With the economy in the state it’s in and the price of energy going up, a lot of companies are making some tough pricing decisions. Their costs are going up, squeezing their margins. Also, they are worried that if they don’t take a price increase now, they are going to be leaving a lot of money on the table. At the same time, their customers are feeling the pinch.
This topic has got some attention on the blogs.
- Geoffrey James over at BNet offers 3 methods to Raise Your Prices and Keep Your Customers. I disagree with method #1, opening up your ledger, but the concept of using price increases in your supply chain to justify price increases to your customers is legitimate. Note that customers don’t actually care about your costs, but the increases in your costs mean that the costs of competitive products are also going up. This doesn’t help as much with indirect competitors. For example, airline price hikes based on fuel costs are reasonable because all the airlines are facing the same issue, but they don’t work as well against online collaboration software that could substitute for a trip.

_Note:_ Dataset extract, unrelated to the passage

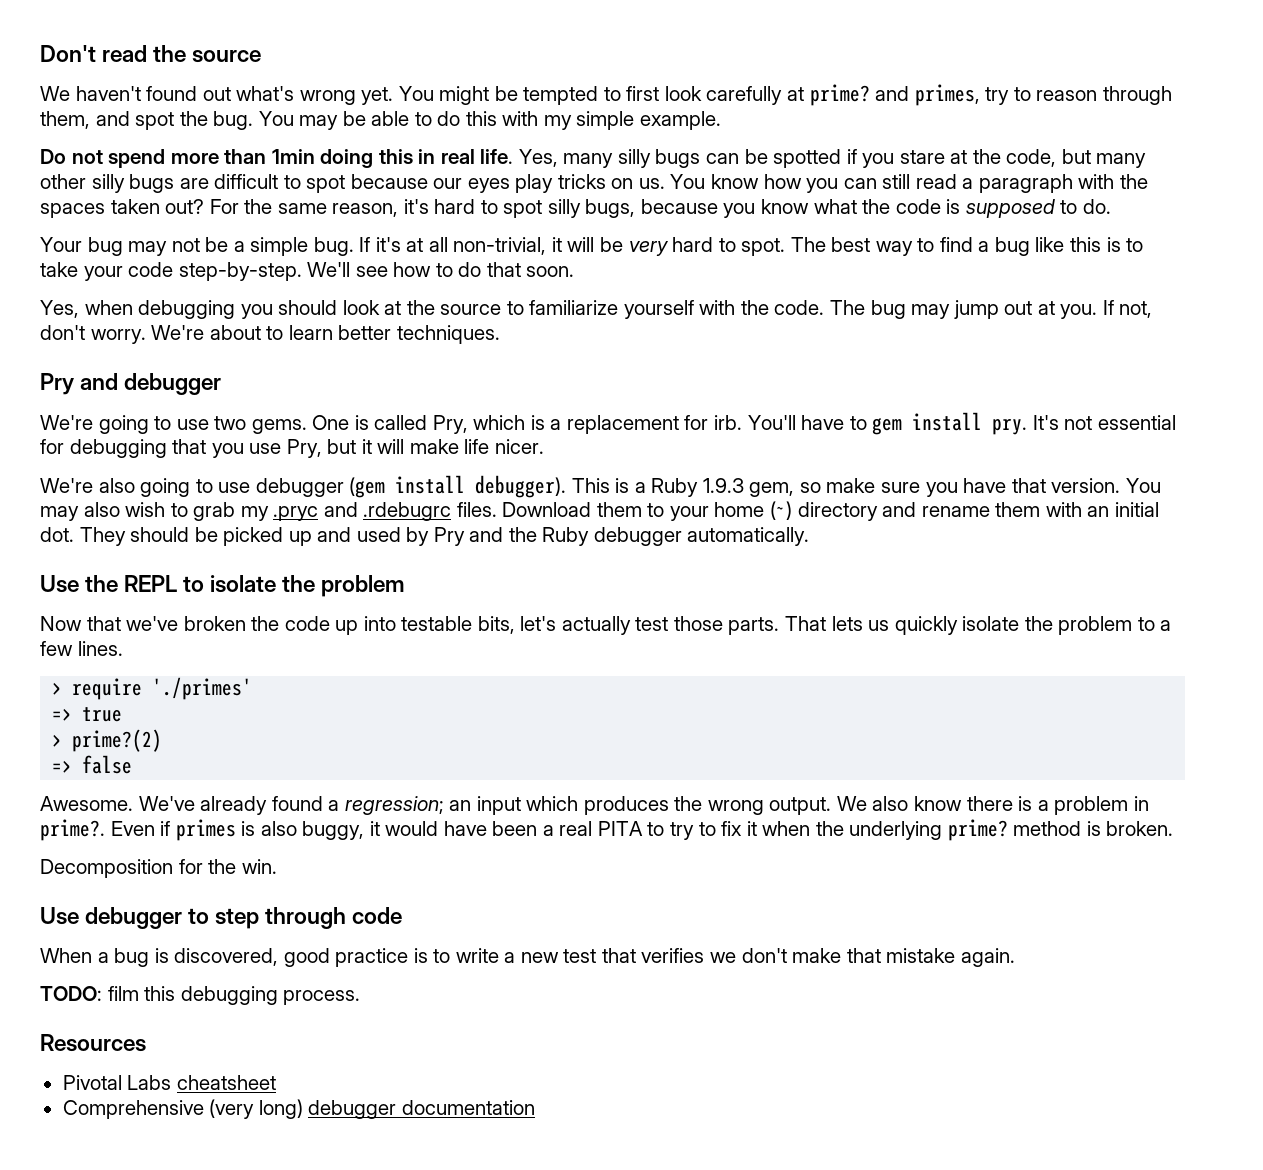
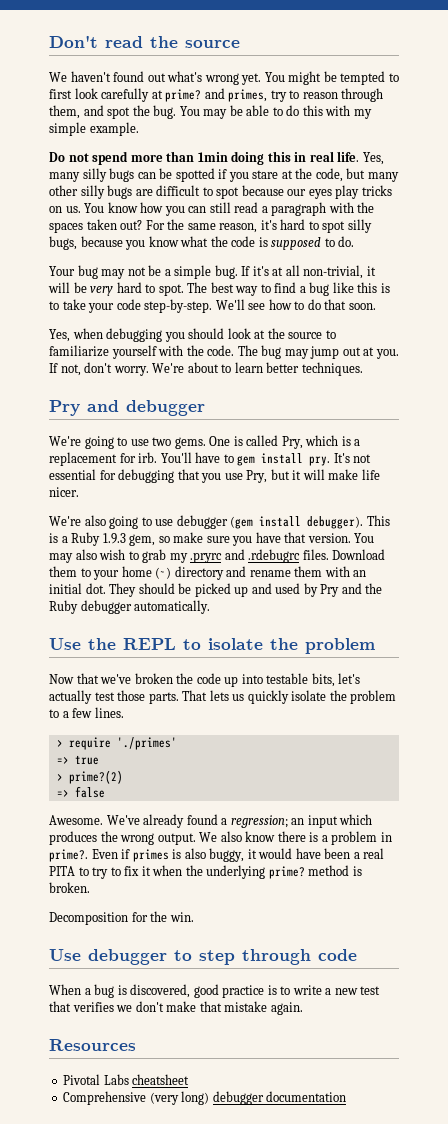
[273,506,319,521] .pryc -> [190,552,223,563] .pryrc
[40,986,361,1005] // TODO: film this debugging process. -> (303, 1008) none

- John Quelch at the Harvard Business Review provides Seven Tips for Managing Price Increases. A couple of these tips stand out. Unless you understand the value you provide, it’s hard to price well. And unbundling is a great way to pass on a price increase to those who value your full offering while reducing price (and your costs) for those who only want part of your offering. For example, you might increase prices by 10%, but offer a 15% discount for customers who can schedule delivery 2 weeks in advance.